National data reflects disparities in morbidity and mortality of not only Black women, but also Black infants. Wanjiku Njoroge, MD, an infant and preschool psychiatrist at Children’s Hospital of Philadelphia, is exploring the challenges faced specifically by Black women living in Philadelphia in the midst of two pandemics (COVID-19 and structural racism), and she looks at ways in which brief interventions could be helpful.

Dr. Njoroge’s research interests involve thinking critically about how culture, race, and ethnicity influence developing children and families, and understanding ways in which social determinants of health and systemic racism affect early neurodevelopment. She is on faculty at CHOP’s PolicyLab and the Perelman School of Medicine at University of Pennsylvania.

Dr. Njoroge and Penn colleagues collaborating on projects at the Lifespan Brain Institute (LiBI) are in the early stages of developing a study that will look at peripartum women and infants in Philadelphia during the pandemic.
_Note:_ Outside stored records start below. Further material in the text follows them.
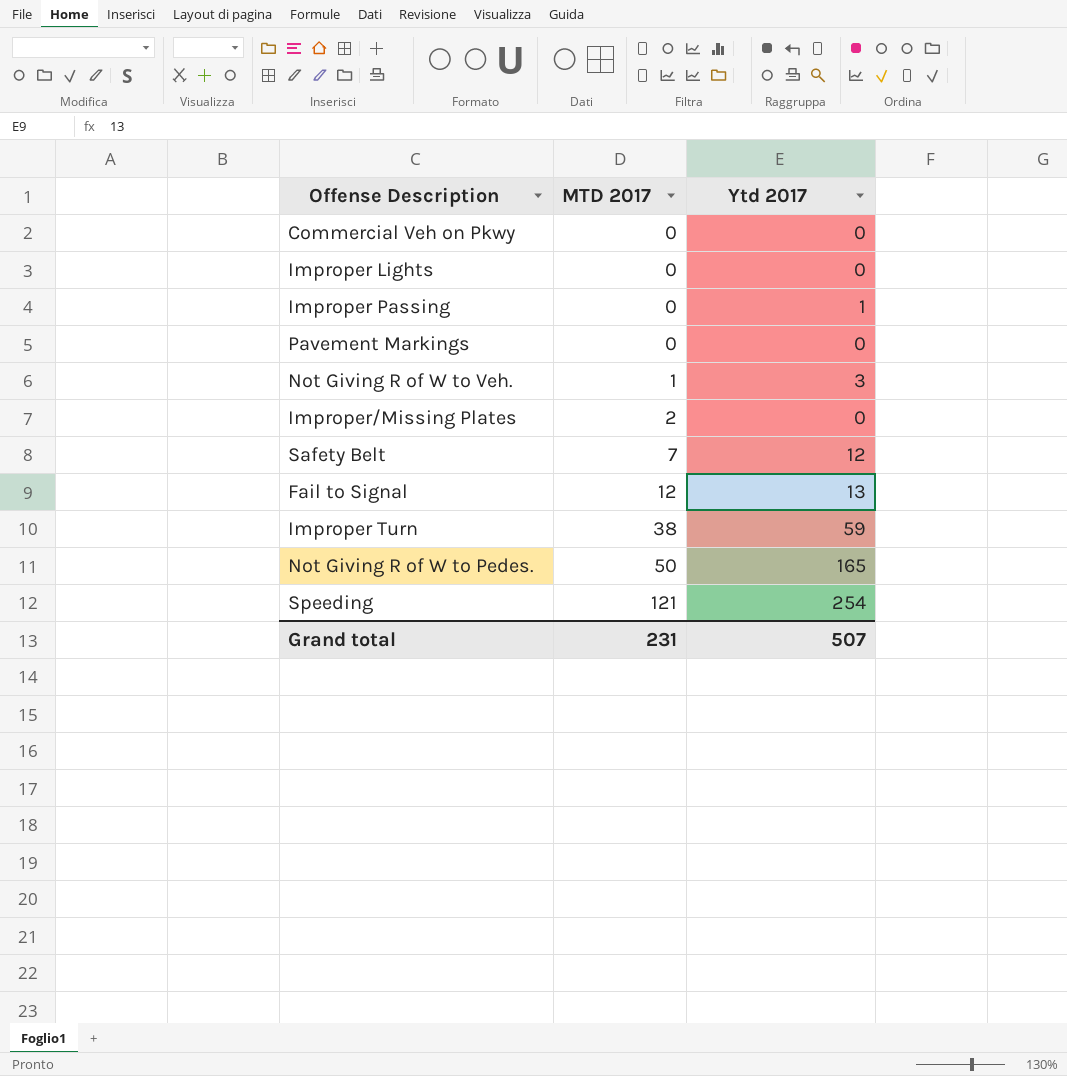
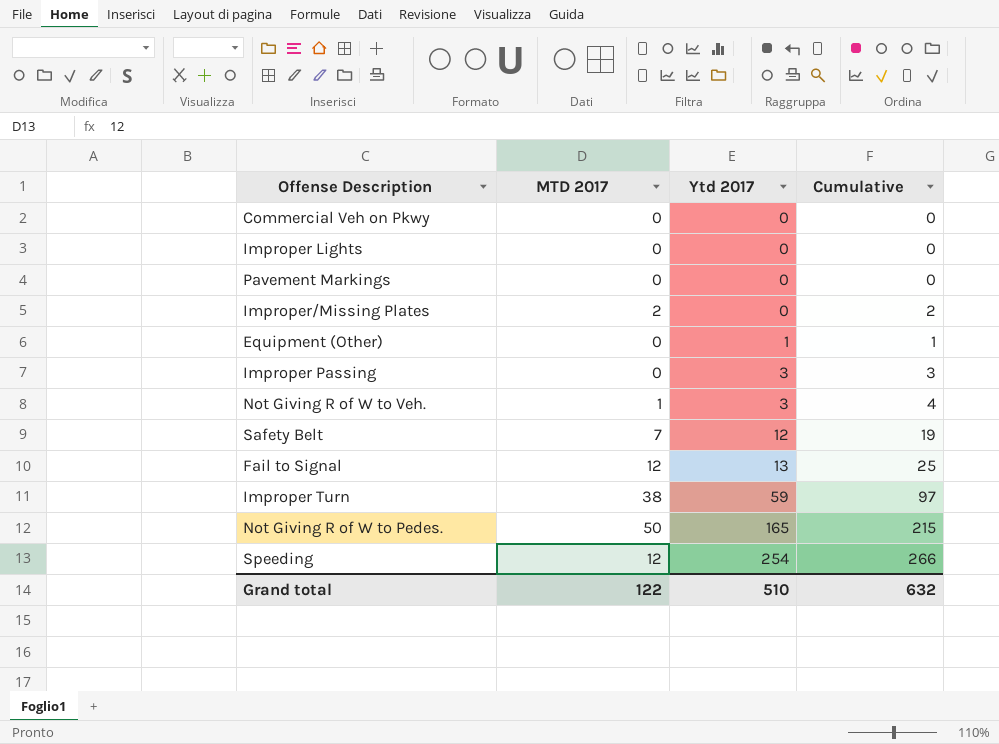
row order: MTD 2017 ascending -> Ytd 2017 ascending
column Cumulative | formula: none -> [MTD 2017] + [Ytd 2017]
row Equipment (Other): none -> 0 | 1 | 1
Improper Passing | Ytd 2017: 1 -> 3
Speeding | MTD 2017: 121 -> 12
Grand total | MTD 2017: 231 -> 122
Grand total | Ytd 2017: 507 -> 510

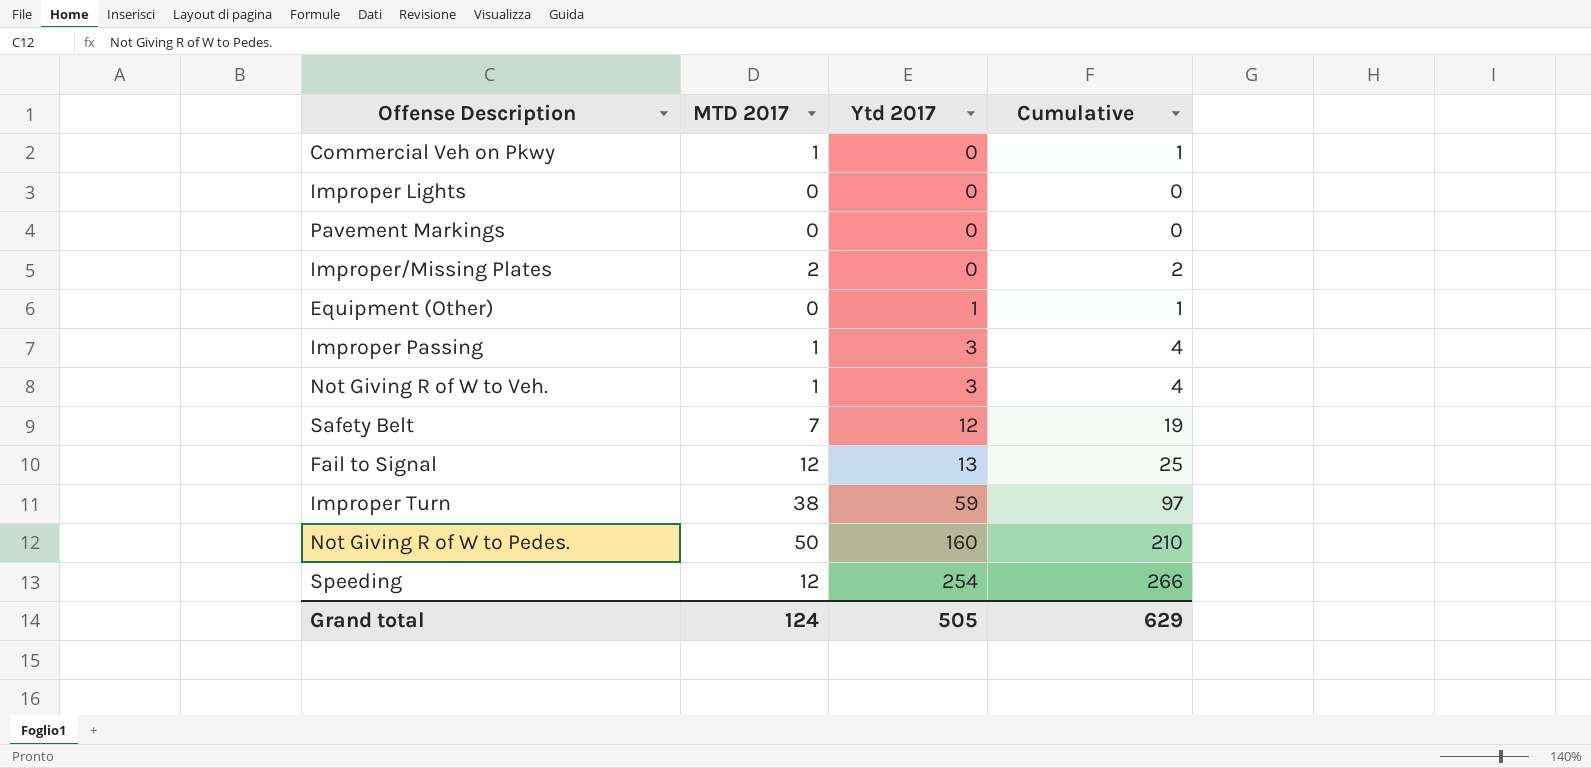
Commercial Veh on Pkwy | MTD 2017: 0 -> 1
Commercial Veh on Pkwy | Cumulative: 0 -> 1
Improper Passing | MTD 2017: 0 -> 1
Improper Passing | Cumulative: 3 -> 4
Not Giving R of W to Pedes. | Ytd 2017: 165 -> 160
Not Giving R of W to Pedes. | Cumulative: 215 -> 210
Grand total | MTD 2017: 122 -> 124
Grand total | Ytd 2017: 510 -> 505
Grand total | Cumulative: 632 -> 629

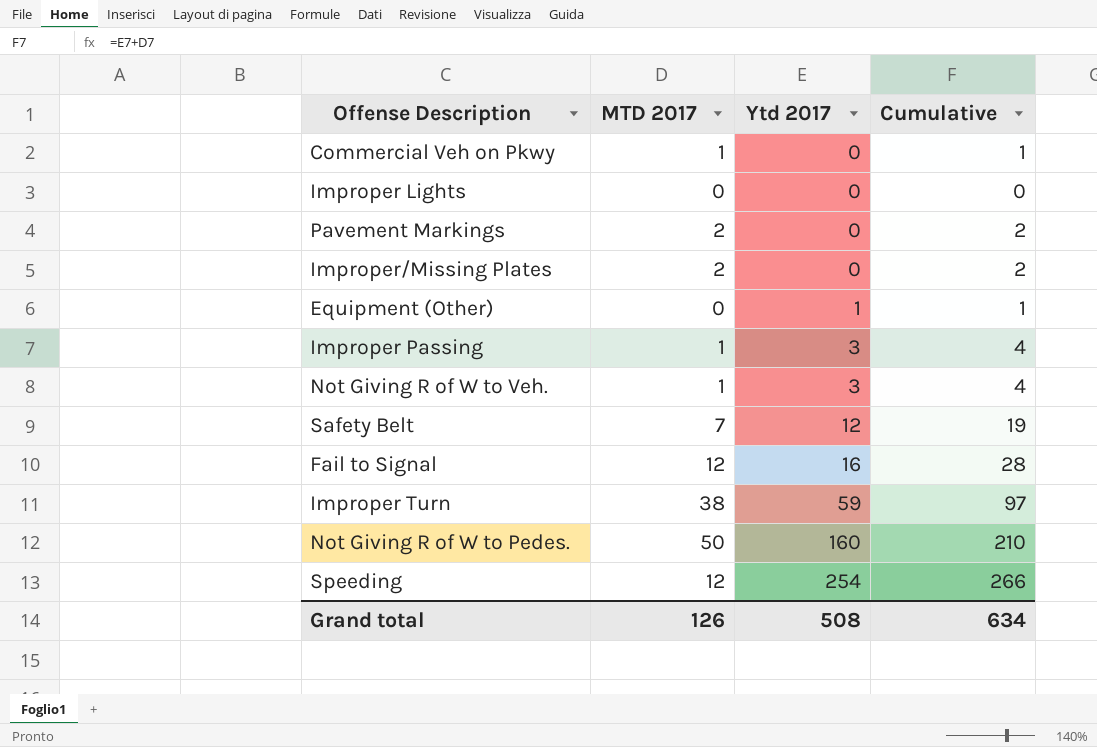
Pavement Markings | MTD 2017: 0 -> 2
Pavement Markings | Cumulative: 0 -> 2
Fail to Signal | Ytd 2017: 13 -> 16
Fail to Signal | Cumulative: 25 -> 28
Grand total | MTD 2017: 124 -> 126
Grand total | Ytd 2017: 505 -> 508
Grand total | Cumulative: 629 -> 634

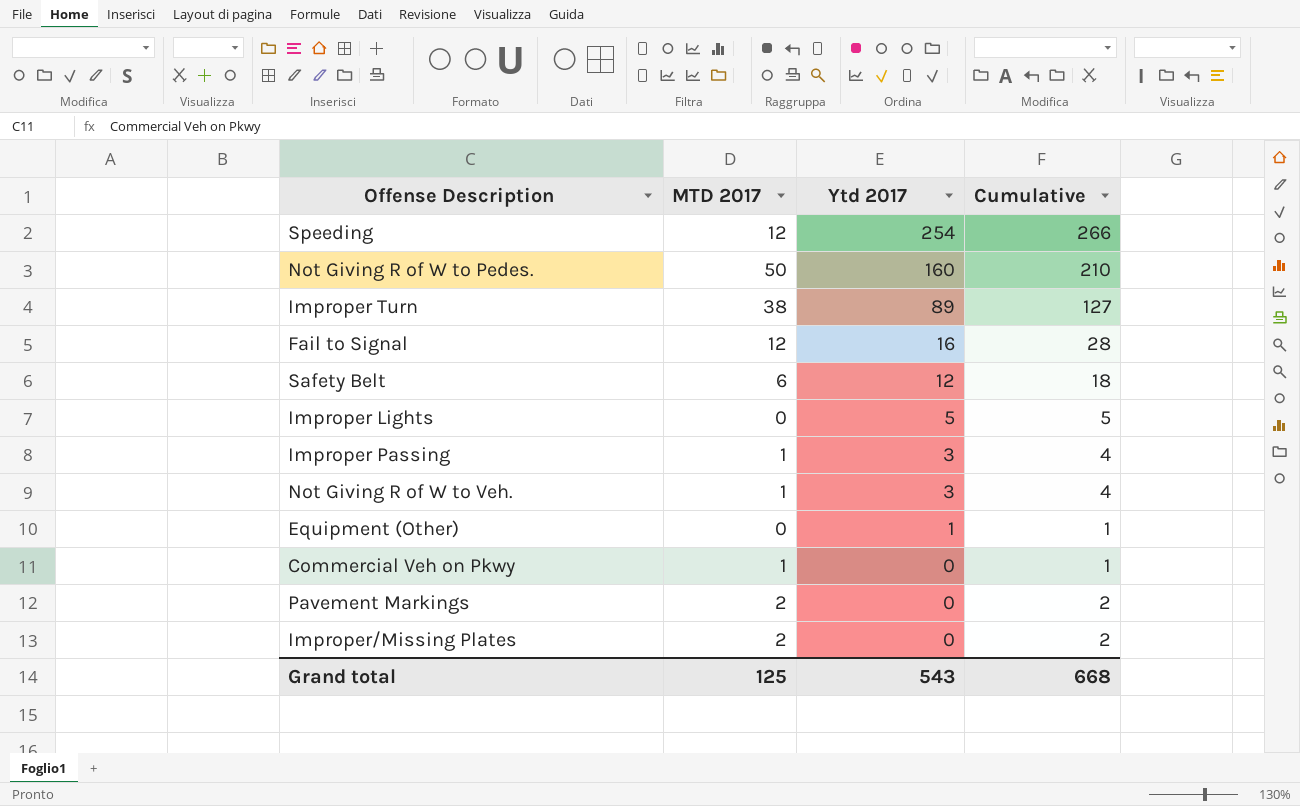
row order: Ytd 2017 ascending -> Ytd 2017 descending
Improper Turn | Ytd 2017: 59 -> 89
Improper Turn | Cumulative: 97 -> 127
Safety Belt | MTD 2017: 7 -> 6
Safety Belt | Cumulative: 19 -> 18
Improper Lights | Ytd 2017: 0 -> 5
Improper Lights | Cumulative: 0 -> 5
Grand total | MTD 2017: 126 -> 125
Grand total | Ytd 2017: 508 -> 543
Grand total | Cumulative: 634 -> 668

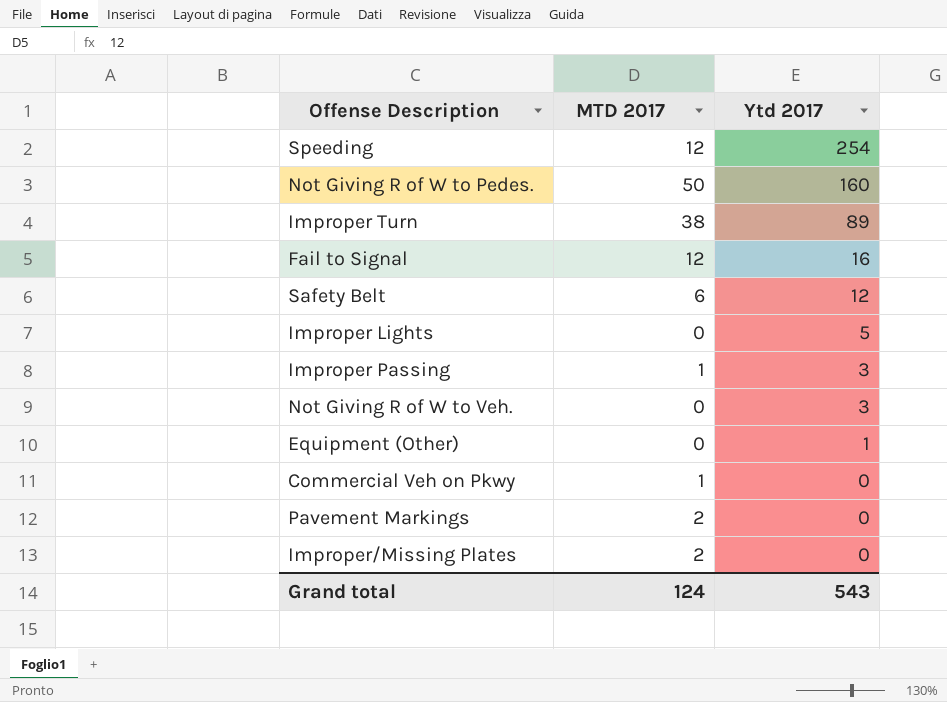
column Cumulative | formula: [MTD 2017] + [Ytd 2017] -> none
Not Giving R of W to Veh. | MTD 2017: 1 -> 0
Grand total | MTD 2017: 125 -> 124

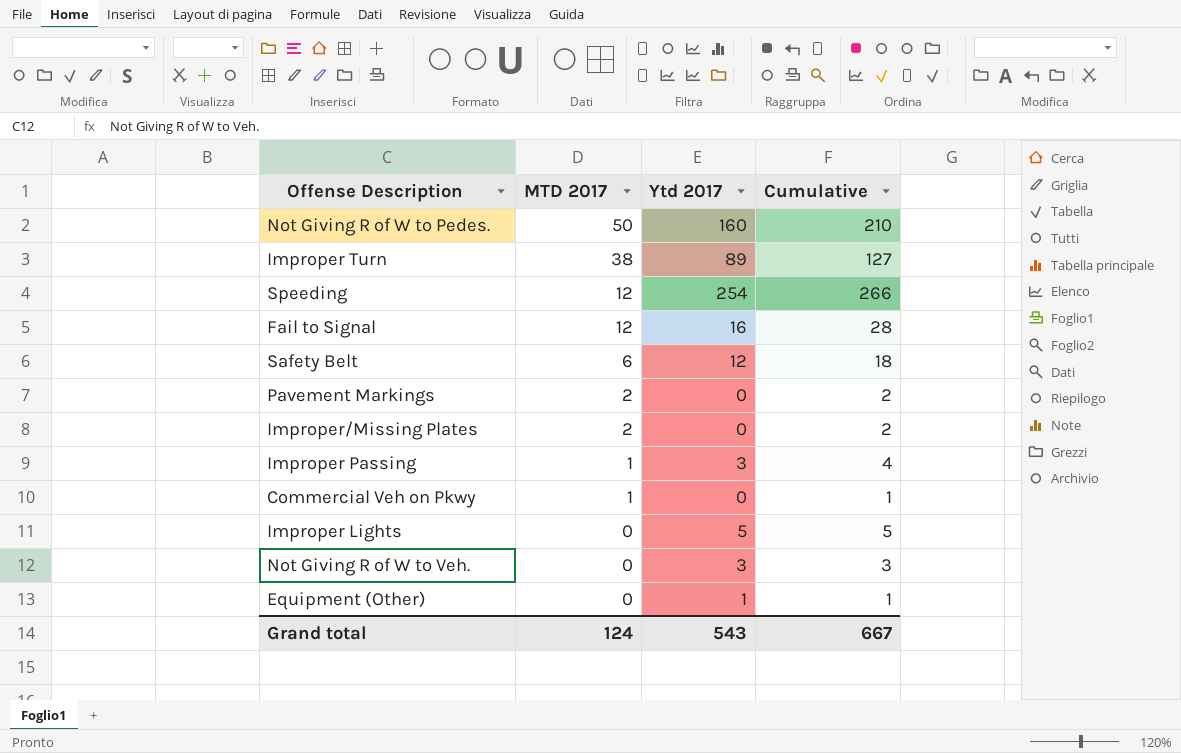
row order: Ytd 2017 descending -> MTD 2017 descending
column Cumulative | formula: none -> [MTD 2017] + [Ytd 2017]

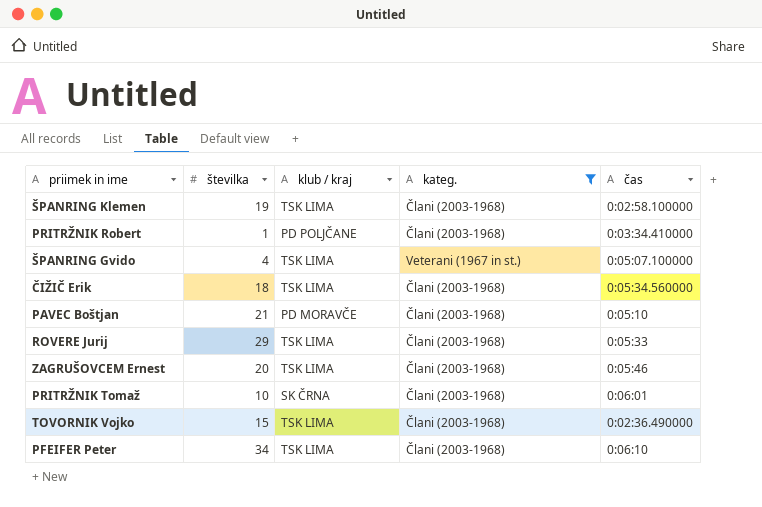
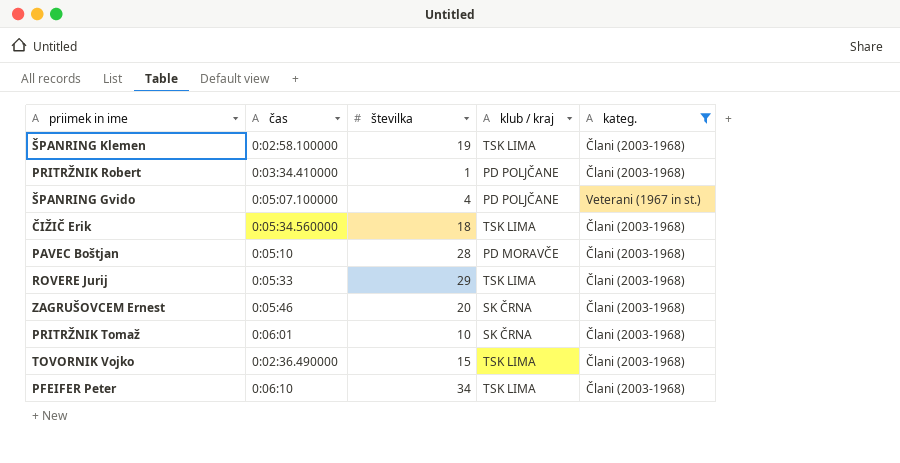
column čas | position: 5 -> 2
ŠPANRING Gvido | klub / kraj: TSK LIMA -> PD POLJČANE
PAVEC Boštjan | številka: 21 -> 28
ZAGRUŠOVCEM Ernest | klub / kraj: TSK LIMA -> SK ČRNA

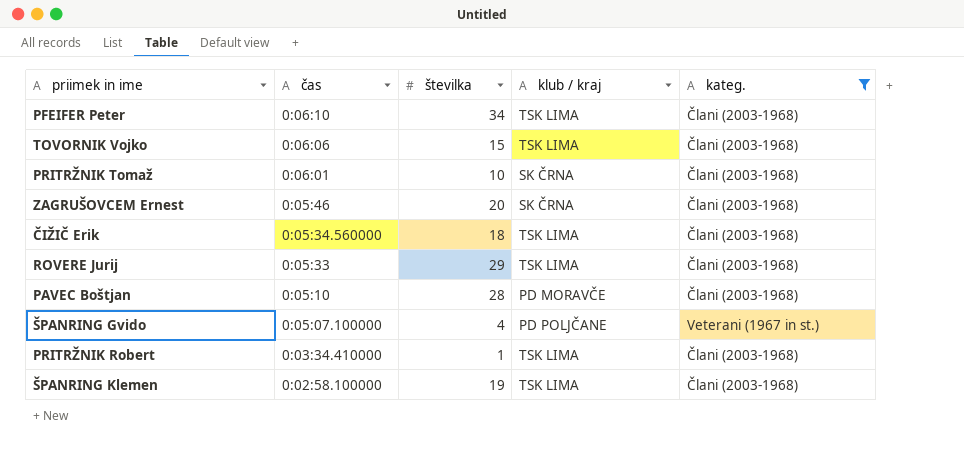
row order: none -> čas descending
TOVORNIK Vojko | čas: 0:02:36.490000 -> 0:06:06
PRITRŽNIK Robert | klub / kraj: PD POLJČANE -> TSK LIMA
These are moms who already were surveyed about stress, depression, and anxiety in the midst of COVID-19 in April, when they were either in their second or third trimester and now have delivered within the Penn Medicine Health System.

The researchers are re-approaching these mothers (more than 1,000) post-delivery, with an additional survey asking about postpartum mental health (depression, anxiety, etc.), physician trust, provider support, bonding with baby, race/ethnicity, stressful life events, perceived discrimination, and area deprivation index.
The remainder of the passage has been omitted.